[Before-and-after change records]
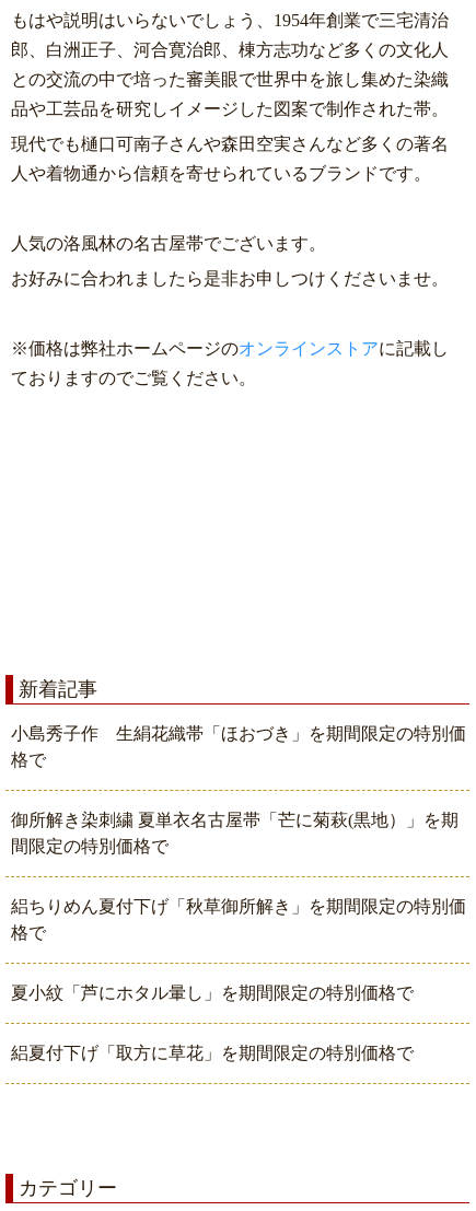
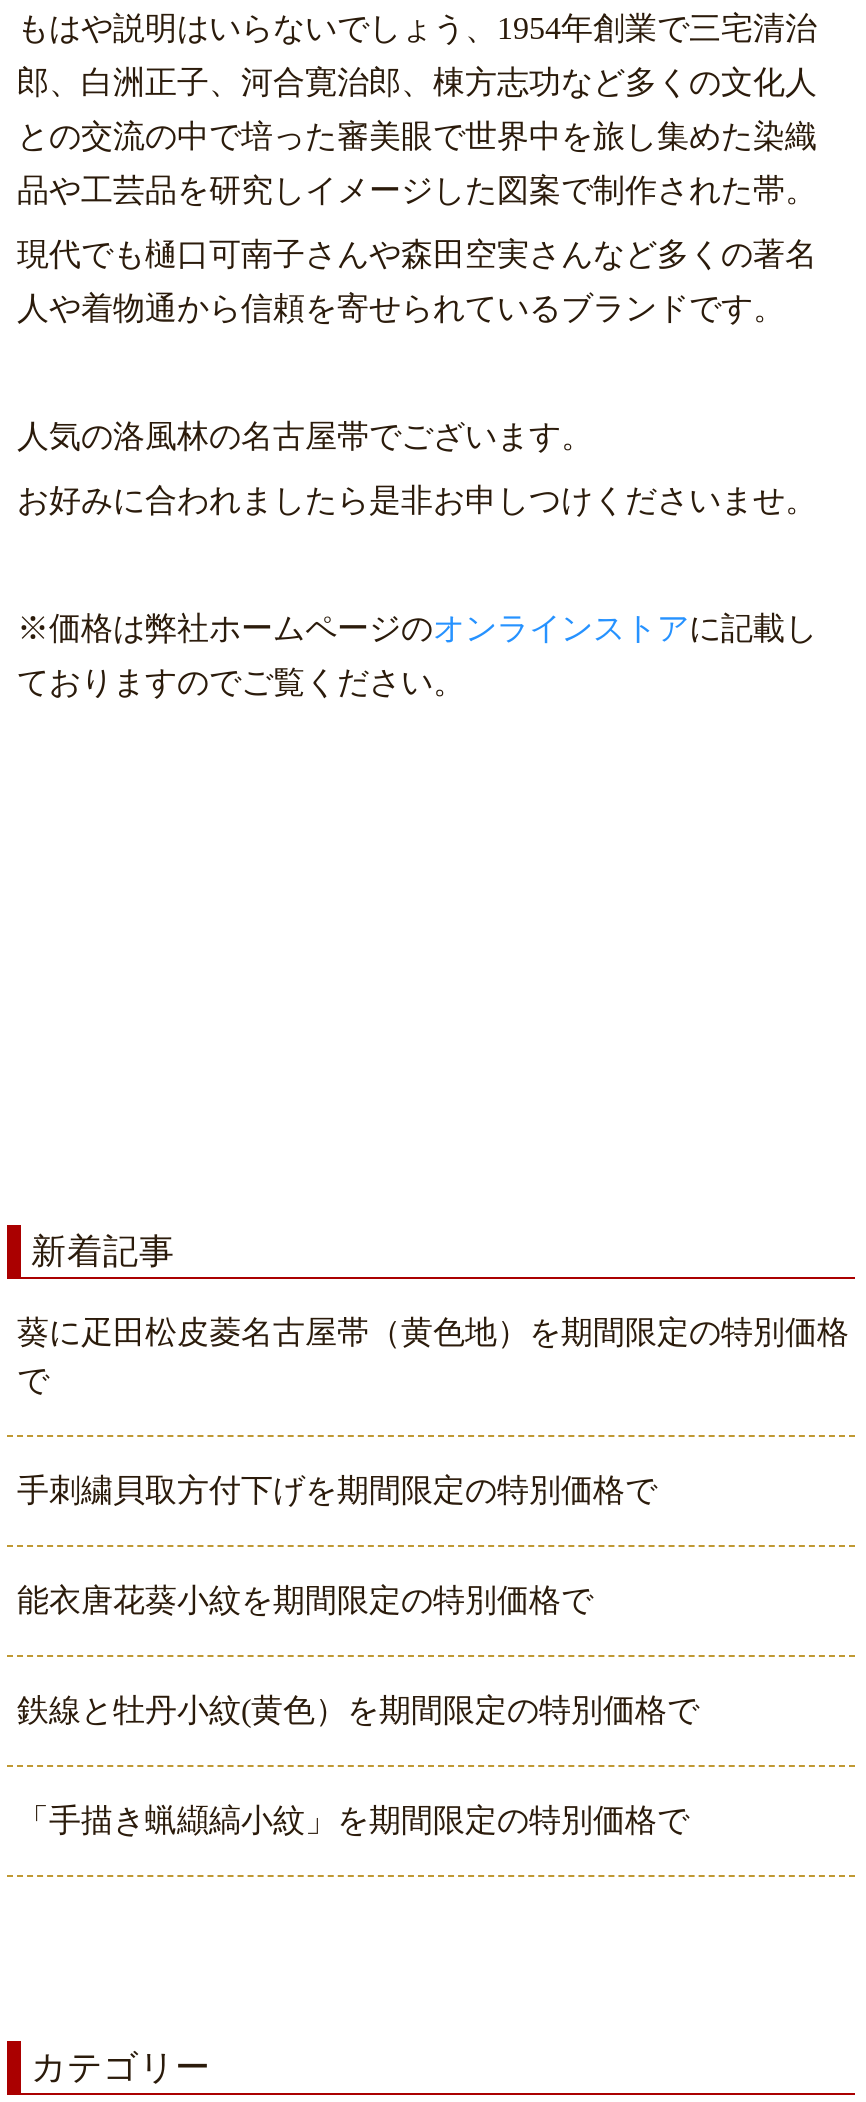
[11,725,466,770] 小島秀子作 生絹花織帯「ほおづき」を期間限定の特別価 | 格で -> [17,1316,849,1398] 葵に疋田松皮菱名古屋帯（黄色地）を期間限定の特別価格 | で
[11,811,458,856] 御所解き染刺繍 夏単衣名古屋帯「芒に菊萩(黒地）」を期 | 間限定の特別価格で -> [17,1474,657,1508] 手刺繍貝取方付下げを期間限定の特別価格で
[11,898,466,942] 絽ちりめん夏付下げ「秋草御所解き」を期間限定の特別価 | 格で -> [17,1584,593,1618] 能衣唐花葵小紋を期間限定の特別価格で
[11,984,414,1003] 夏小紋「芦にホタル暈し」を期間限定の特別価格で -> [17,1694,699,1728] 鉄線と牡丹小紋(黄色）を期間限定の特別価格で
[11,1044,414,1063] 絽夏付下げ「取方に草花」を期間限定の特別価格で -> [17,1804,689,1838] 「手描き蝋纈縞小紋」を期間限定の特別価格で

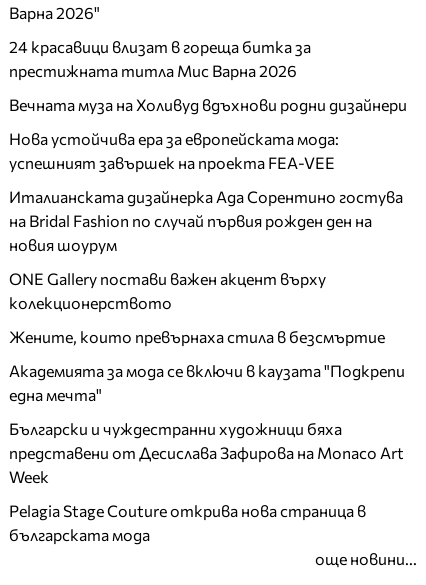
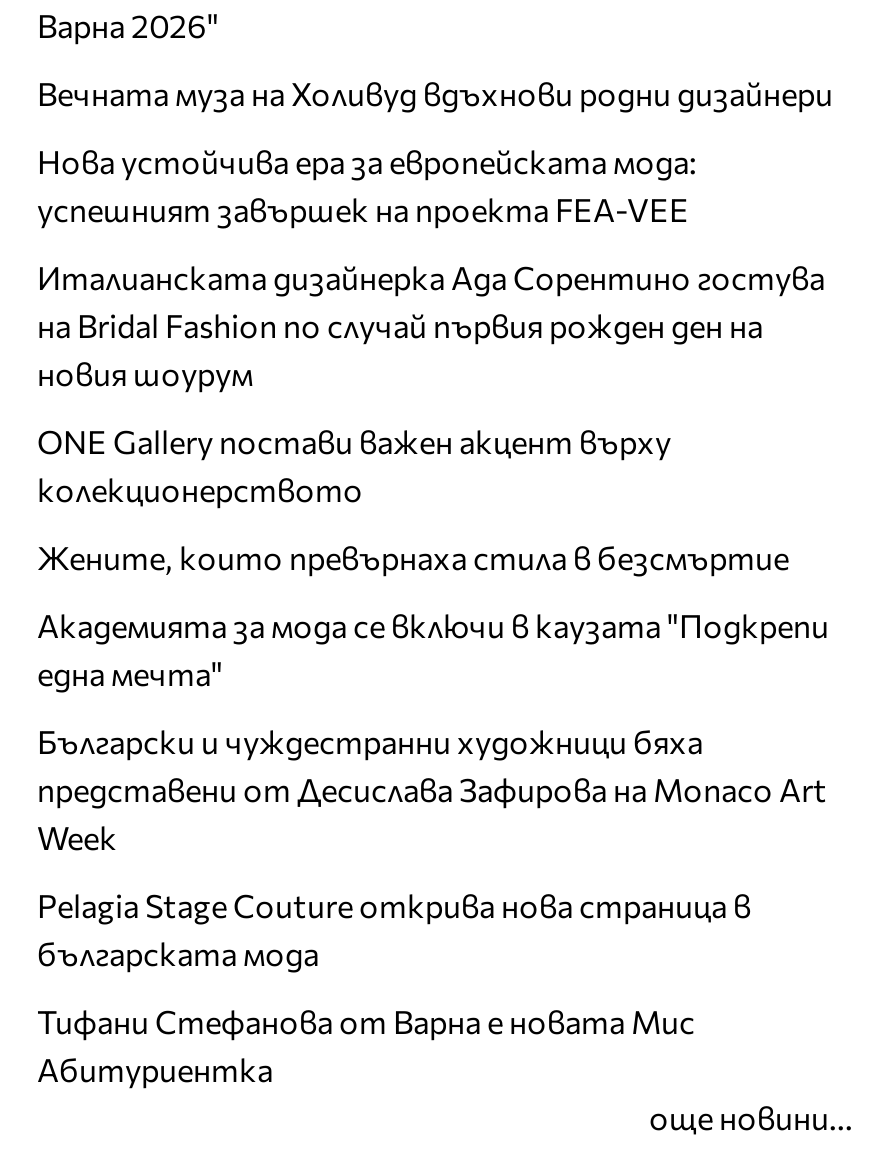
[9,37,311,80] 24 красавици влизат в гореща битка за | престижната титла Мис Варна 2026 -> none
moved [9,95,407,544] -> [37,74,833,972]: Вечната муза на Холивуд вдъхнови родни дизайнери | Нова устойчива ера за европейската мода: | успешният завършек на проекта FEA-VEE | ... | Pelagia Stage Couture открива нова страница в | българската мода
none -> [37,1002,695,1088] Тифани Стефанова от Варна е новата Мис | Абитуриентка

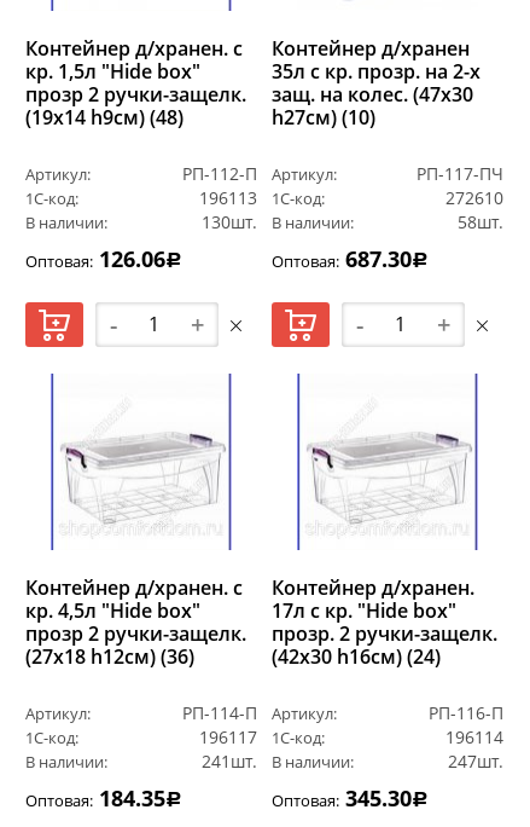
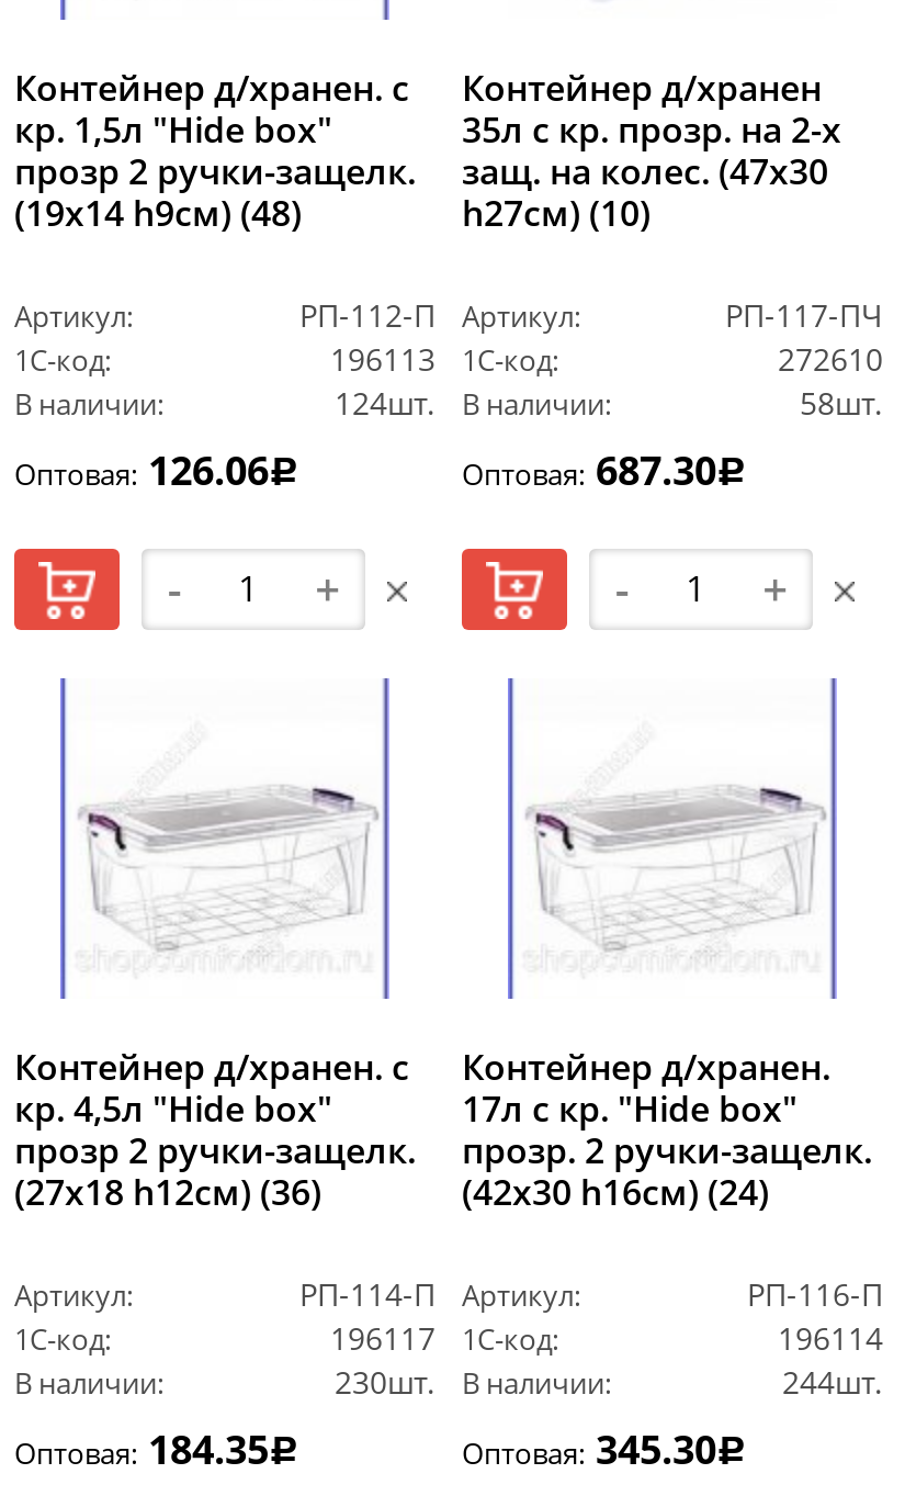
[202,210,354,233] 130шт. В наличии: -> [335,382,611,424] 124шт. В наличии:
[202,750,354,773] 241шт. В наличии: -> [335,1361,611,1403] 230шт. В наличии:
[448,750,503,773] 247шт. -> [782,1361,883,1403] 244шт.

*What you need to do*
No line before the one containing "[202,210,354,233] 130шт. В" belongs in the answer; give again exactly that line and all lines after it through the end of the data.

*Problem solution*
[202,210,354,233] 130шт. В наличии: -> [335,382,611,424] 124шт. В наличии:
[202,750,354,773] 241шт. В наличии: -> [335,1361,611,1403] 230шт. В наличии:
[448,750,503,773] 247шт. -> [782,1361,883,1403] 244шт.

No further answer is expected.